In his usual comic character, Super OD who was reluctant to mention his age when asked retorted “you will let my girlfriends leave me when they get to know of my age. I hope that when my girlfriends get to know that I was born on the 12th of January, 1935, they will not leave me because I am too old for them, otherwise I will hold you responsible”.
Following the huge success of the Osofo Dadzie series, Super was invited by H.M films during the advent of Ghanaian video films and played in movies such as Double Cross, Fatal Decision and Crossfire. He is also known for his role in the popular movie, Abyssinia in the nineties.
Currently, he is working with a construction firm at Roman Ridge and recently featured on hiplife duo, Keche’s famous “Alunguntugui” video and the popular TV series “Bongo Bar”.
The veteran actor said not much has been seen of him lately because movie producers do not give him roles. “Even though I still have the desire to act, most of the movie producers do not give me roles anymore to play and that explains why people do not see me on television.
“You know that most of these new producers do not know the old actors so they do not contact us for roles but I think that they need to establish that relationship so that we can also lend our experience to the new crop of actors coming up”.
Super OD who could not hide his dissatisfaction with what he said were more of “entertainment films” than “educative films” in the market today challenged movie producers to work on better story lines than the usual romance movies which only serve to entertain than teach any lesson to the public.

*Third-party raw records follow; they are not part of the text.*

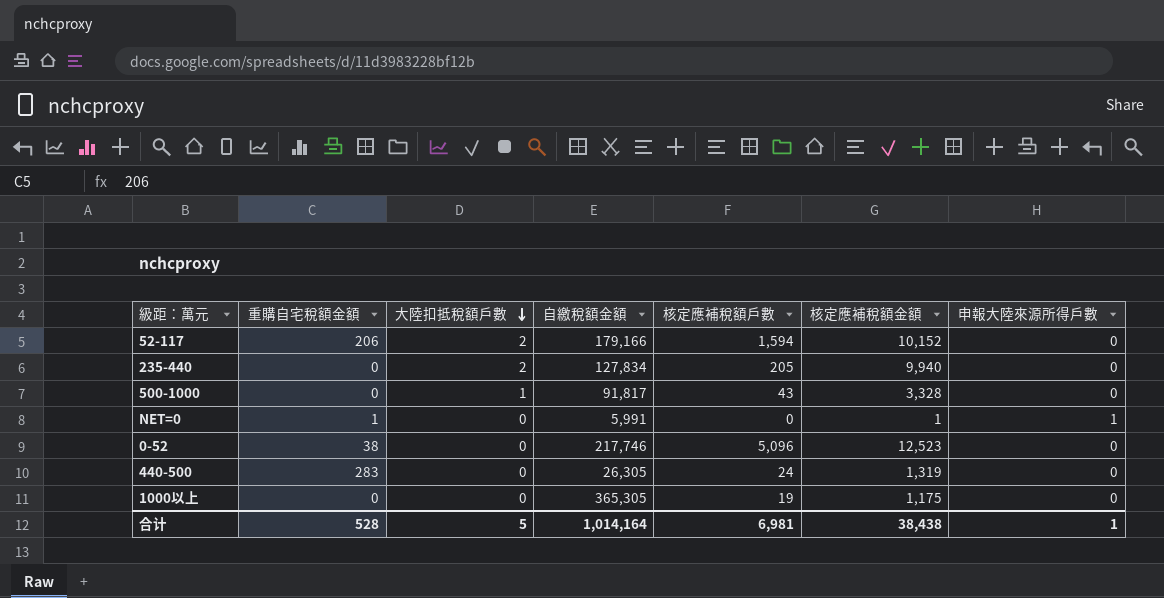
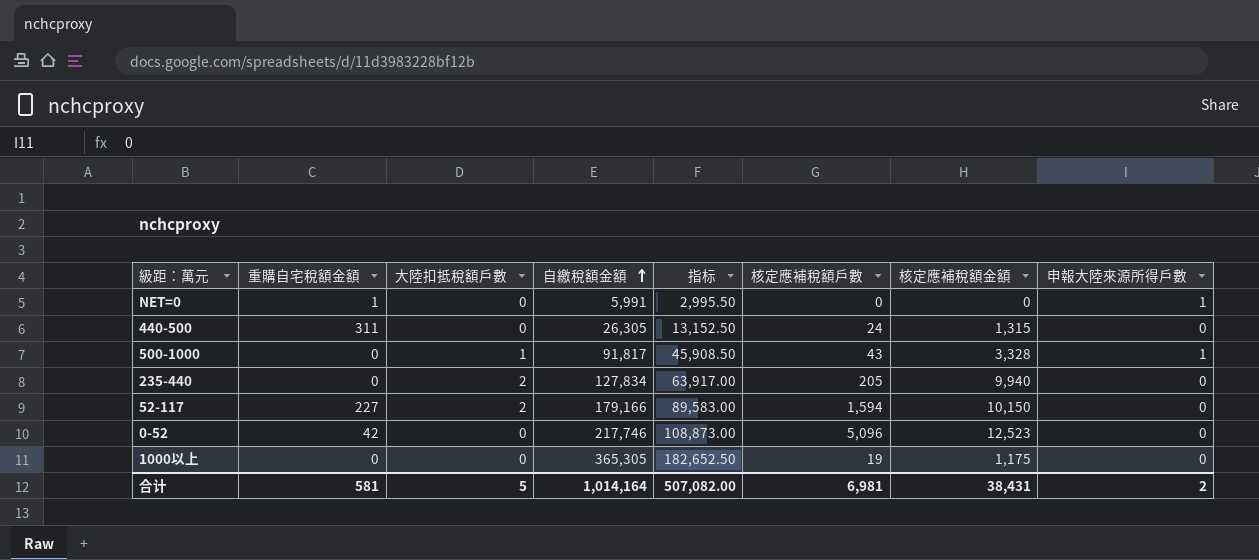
row order: 大陸扣抵稅額戶數 descending -> 自繳稅額金額 ascending
column 指标 | formula: none -> [自繳稅額金額] * 0.5
NET=0 | 核定應補稅額金額: 1 -> 0
440-500 | 重購自宅稅額金額: 283 -> 311
440-500 | 核定應補稅額金額: 1,319 -> 1,315
500-1000 | 申報大陸來源所得戶數: 0 -> 1
52-117 | 重購自宅稅額金額: 206 -> 227
52-117 | 核定應補稅額金額: 10,152 -> 10,150
0-52 | 重購自宅稅額金額: 38 -> 42
合计 | 重購自宅稅額金額: 528 -> 581
合计 | 核定應補稅額金額: 38,438 -> 38,431
合计 | 申報大陸來源所得戶數: 1 -> 2

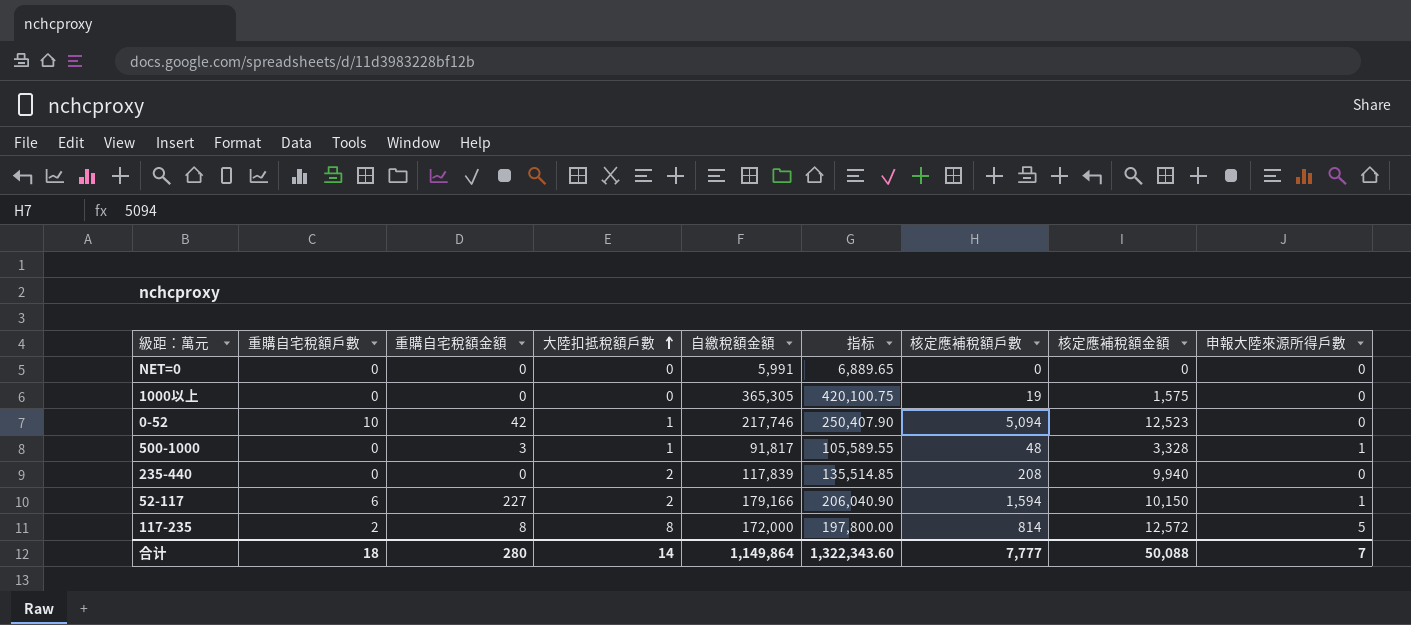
row order: 自繳稅額金額 ascending -> 大陸扣抵稅額戶數 ascending
column 重購自宅稅額戶數 | position: none -> 2
column 指标 | formula: [自繳稅額金額] * 0.5 -> [自繳稅額金額] * 1.15
row 440-500: 311 | 0 | 26,305 | 13,152.50 | 24 | 1,315 | 0 -> none
NET=0 | 重購自宅稅額金額: 1 -> 0
NET=0 | 申報大陸來源所得戶數: 1 -> 0
1000以上 | 核定應補稅額金額: 1,175 -> 1,575
0-52 | 大陸扣抵稅額戶數: 0 -> 1
0-52 | 核定應補稅額戶數: 5,096 -> 5,094
500-1000 | 重購自宅稅額金額: 0 -> 3
500-1000 | 核定應補稅額戶數: 43 -> 48
235-440 | 自繳稅額金額: 127,834 -> 117,839
235-440 | 核定應補稅額戶數: 205 -> 208
52-117 | 申報大陸來源所得戶數: 0 -> 1
row 117-235: none -> 2 | 8 | 8 | 172,000 | 197,800.00 | 814 | 12,572 | 5
合计 | 重購自宅稅額金額: 581 -> 280
合计 | 大陸扣抵稅額戶數: 5 -> 14
合计 | 自繳稅額金額: 1,014,164 -> 1,149,864
合计 | 指标: 507,082.00 -> 1,322,343.60
合计 | 核定應補稅額戶數: 6,981 -> 7,777
合计 | 核定應補稅額金額: 38,431 -> 50,088
合计 | 申報大陸來源所得戶數: 2 -> 7

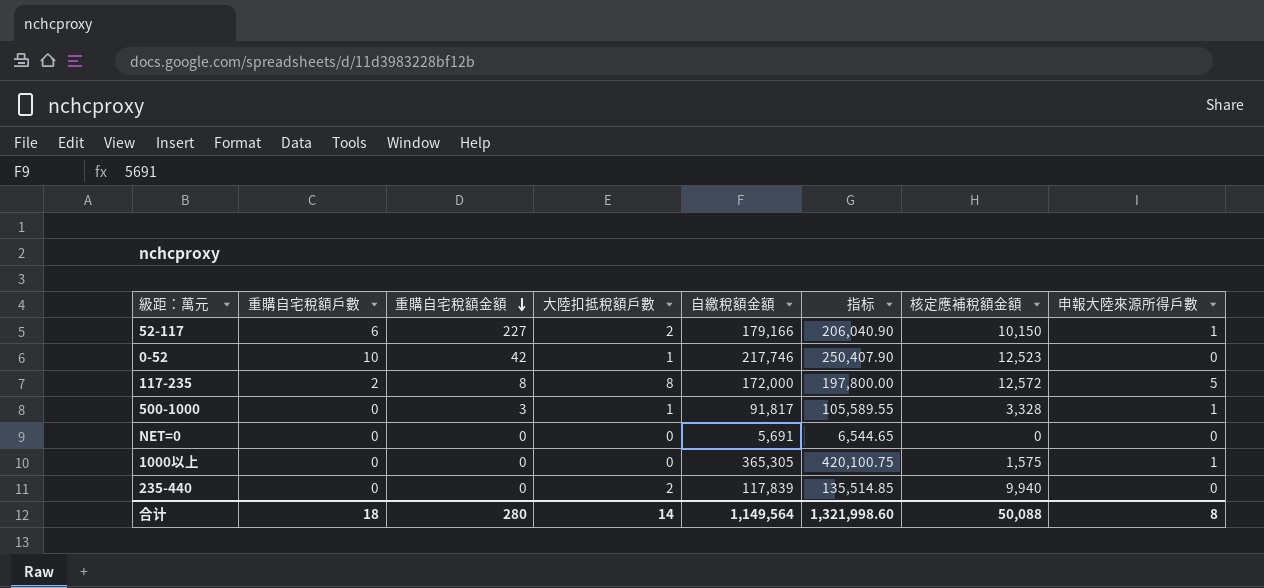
row order: 大陸扣抵稅額戶數 ascending -> 重購自宅稅額金額 descending
column 核定應補稅額戶數 | position: 7 -> none
NET=0 | 自繳稅額金額: 5,991 -> 5,691
NET=0 | 指标: 6,889.65 -> 6,544.65
1000以上 | 申報大陸來源所得戶數: 0 -> 1
合计 | 自繳稅額金額: 1,149,864 -> 1,149,564
合计 | 指标: 1,322,343.60 -> 1,321,998.60
合计 | 申報大陸來源所得戶數: 7 -> 8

Referring to movies like Fatal Decision and Double Cross to explain his argument, Super OD said “such movies did not only entertain people but educated them because the role of films then was to teach the viewers lessons by using real life experiences but today, that is not the case, everything is about entertainment which shouldn’t be”.
Final words? “ I appreciate everybody who watched our movies in the past but I want the public to compare the old movies to now so that they can correct some of the stories”, he said.